We, as librarians, believe we know what our students need. But we bring our own preconceptions when creating the library environment and delivering the library service. We are not students, cannot know what students want and are condemning ourselves to not satisfying them. Our interactions are too helpful, needy and verbose. And our efforts to discover students’ needs are overly reliant on quantitative survey methods. We create leading survey questions and depend on notoriously unreliable self-reporting from students. These methods simply tell us what we want to hear and not what we need to know.
However, we must not despair. We may turn to the qualitative research methods broadly known as UX (User eXperience). Once the preserve of website usability, UX is now widely employed within the service sector. UX can determine how someone feels when using library services and the value they ascribe to an experience of library services. That such sentiment can influence NSS results in undeniable and, therefore, should be of interest to us.
To reveal the student experience we can employ specific methods from Bronisław Malinowski, the originator of ethnography. These methods were pioneered in libraries by Nancy Fried Foster (see http://bit.ly/1fA5zSl). Some methods useful to libraries include:
- behavioural or journey mapping
student experience is documented by observation, to determine, for example, routes taken through the library, length of time spent in the library and the most popular library locations to work
- touchstone tours
students tour the library with a smartphone, recording where they go and what they do
- graffiti walls
students use a designated space to ask questions or feedback on issues
- cognitive mapping
students draw maps of their learning landscapes, revealing their library use.

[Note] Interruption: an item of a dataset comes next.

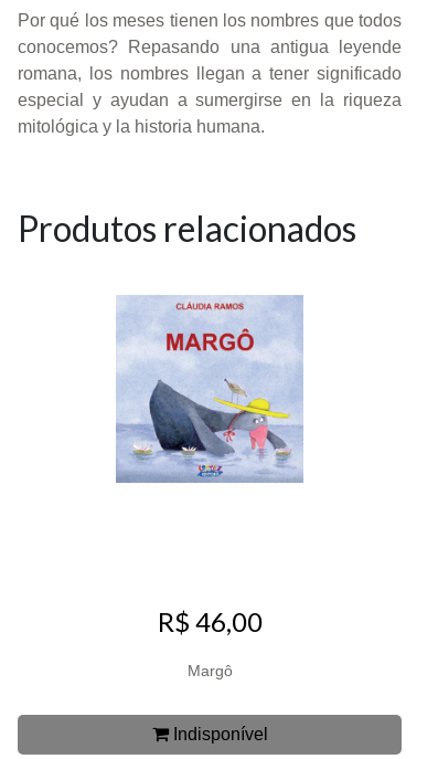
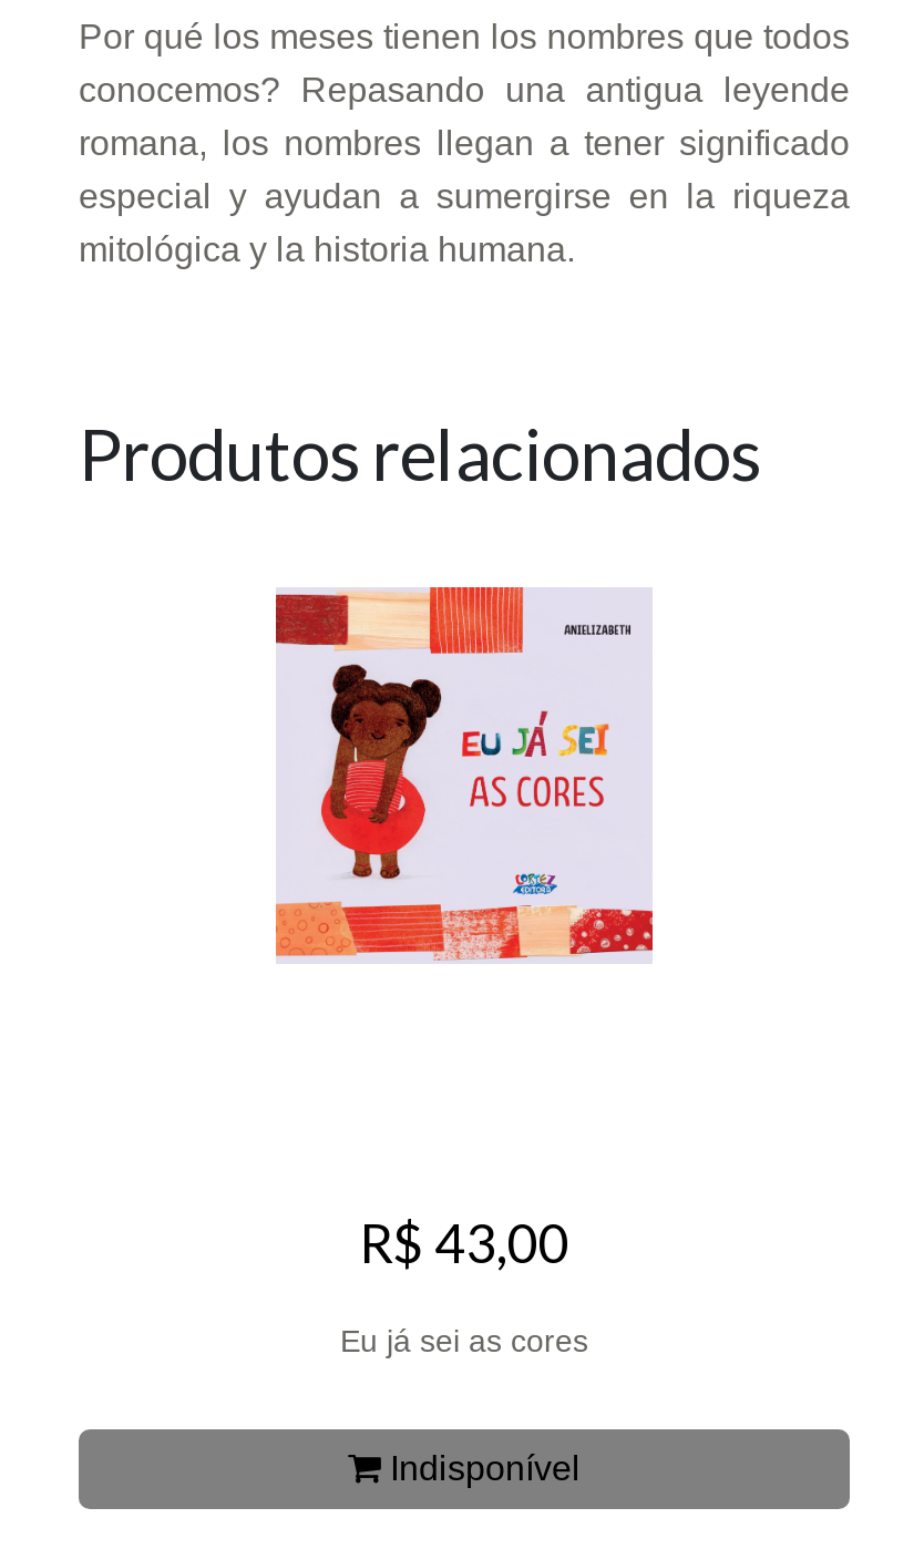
[115,295,303,483] [image] -> [274,585,655,962] [image]
[157,605,262,637] R$ 46,00 -> [359,1210,569,1274] R$ 43,00
[187,662,232,680] Margô -> [340,1324,588,1359] Eu já sei as cores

Andy’s presentation was lively, engaging and informative and, above all, challenged our existing methods of determining student need. His presentation was replete with examples of positive and popular changes implemented in his institution as a direct result of employing UX methodology. Andy’s main message was that, to satisfy student need, we need to get into the shoes of our users.
Andy Priestner works as an independent trainer in UX, LEGO serious play, leadership, marketing and communication, social media and teambuilding. He may be contacted via his website http://andypriestnertraining.com.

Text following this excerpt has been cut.